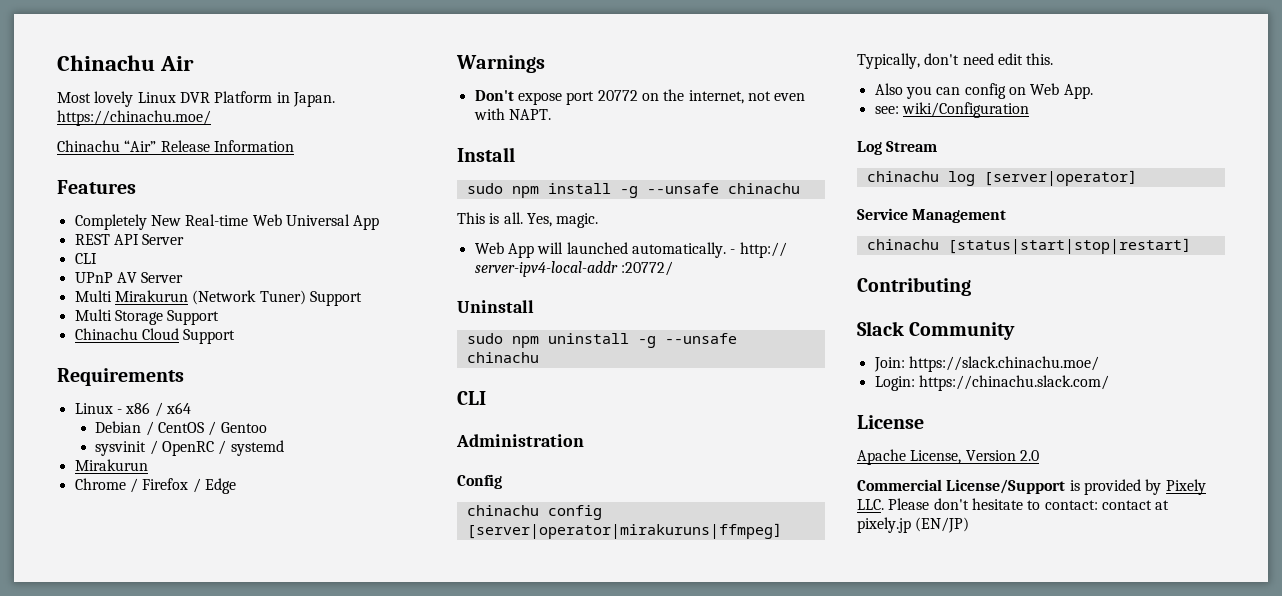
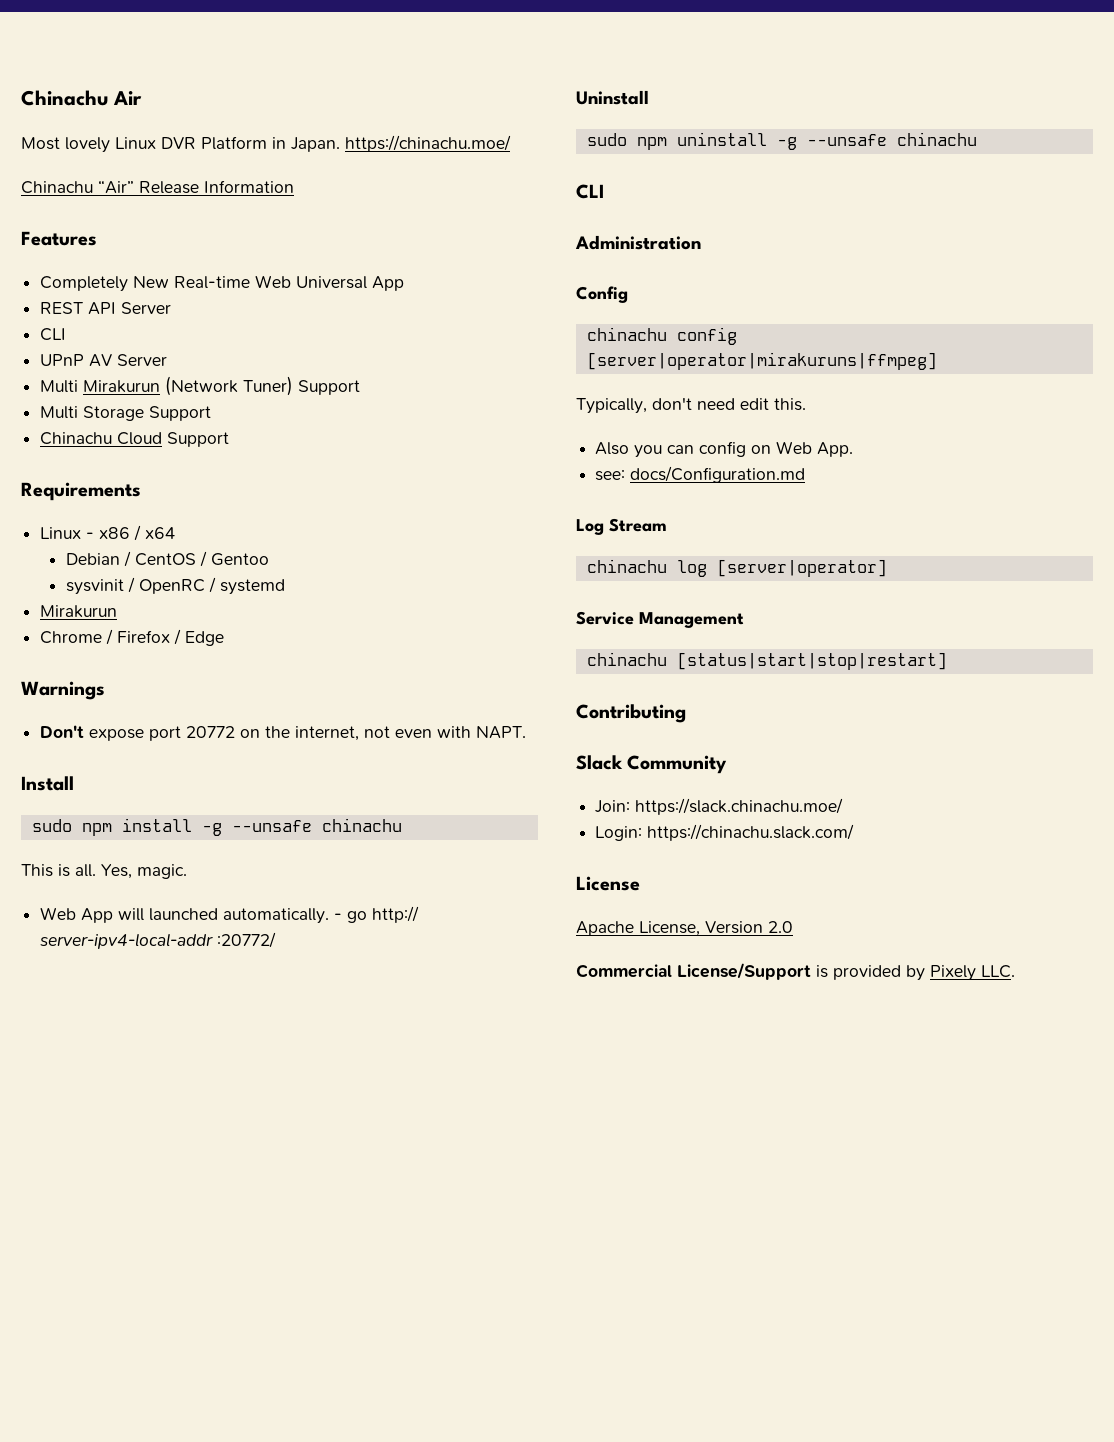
- - http:// server-ipv4-local-addr :20772/
+ - go http:// server-ipv4-local-addr :20772/
- see: wiki/Configuration
+ see: docs/Configuration.md
- Commercial License/Support is provided by Pixely LLC. Please don't hesitate to contact: contact at pixely.jp (EN/JP)
+ Commercial License/Support is provided by Pixely LLC.

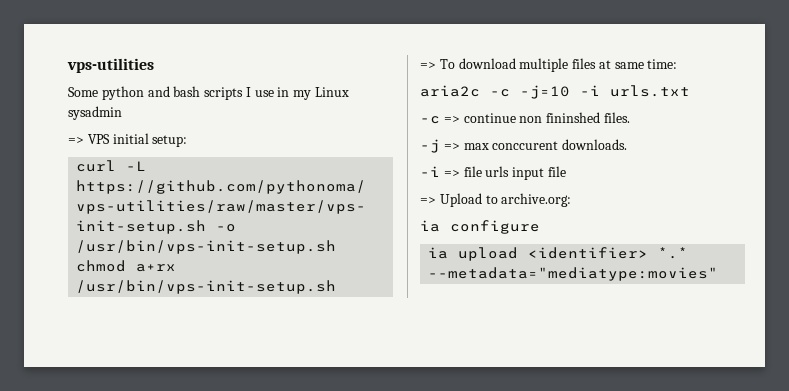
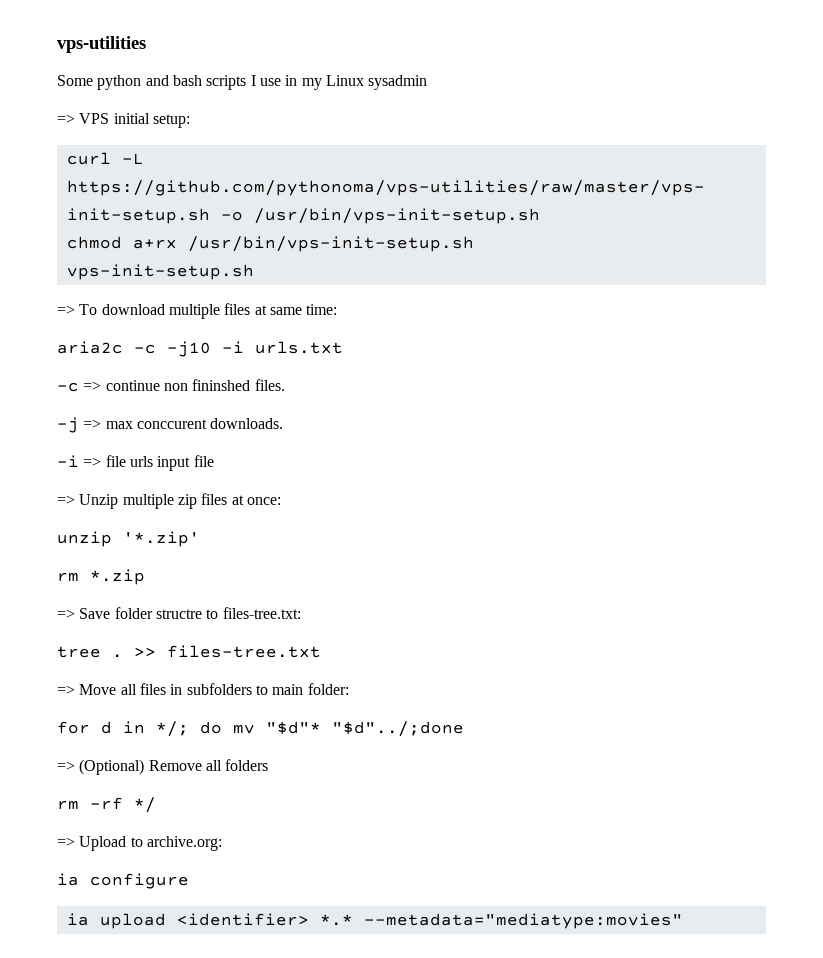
+ vps-init-setup.sh
- aria2c -c -j=10 -i urls.txt
+ aria2c -c -j10 -i urls.txt
+ => Unzip multiple zip files at once:
+ unzip '*.zip'
+ rm *.zip
+ => Save folder structre to files-tree.txt:
+ tree . >> files-tree.txt
+ => Move all files in subfolders to main folder:
+ for d in */; do mv "$d"* "$d"../;done
+ => (Optional) Remove all folders
+ rm -rf */

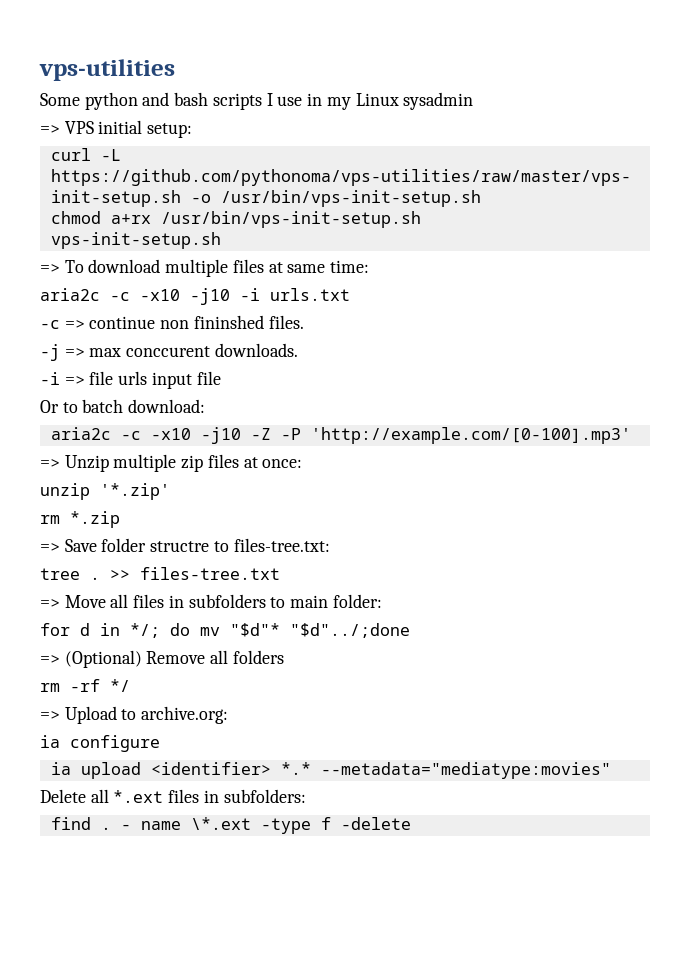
- aria2c -c -j10 -i urls.txt
+ aria2c -c -x10 -j10 -i urls.txt
+ Or to batch download:
+ aria2c -c -x10 -j10 -Z -P 'http://example.com/[0-100].mp3'
+ Delete all *.ext files in subfolders:
+ find . - name \*.ext -type f -delete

- Work to be completed -
Copy out all the data above exactly, pictures excluded.

- Expected answer -
- - http:// server-ipv4-local-addr :20772/
+ - go http:// server-ipv4-local-addr :20772/
- see: wiki/Configuration
+ see: docs/Configuration.md
- Commercial License/Support is provided by Pixely LLC. Please don't hesitate to contact: contact at pixely.jp (EN/JP)
+ Commercial License/Support is provided by Pixely LLC.

+ vps-init-setup.sh
- aria2c -c -j=10 -i urls.txt
+ aria2c -c -j10 -i urls.txt
+ => Unzip multiple zip files at once:
+ unzip '*.zip'
+ rm *.zip
+ => Save folder structre to files-tree.txt:
+ tree . >> files-tree.txt
+ => Move all files in subfolders to main folder:
+ for d in */; do mv "$d"* "$d"../;done
+ => (Optional) Remove all folders
+ rm -rf */

- aria2c -c -j10 -i urls.txt
+ aria2c -c -x10 -j10 -i urls.txt
+ Or to batch download:
+ aria2c -c -x10 -j10 -Z -P 'http://example.com/[0-100].mp3'
+ Delete all *.ext files in subfolders:
+ find . - name \*.ext -type f -delete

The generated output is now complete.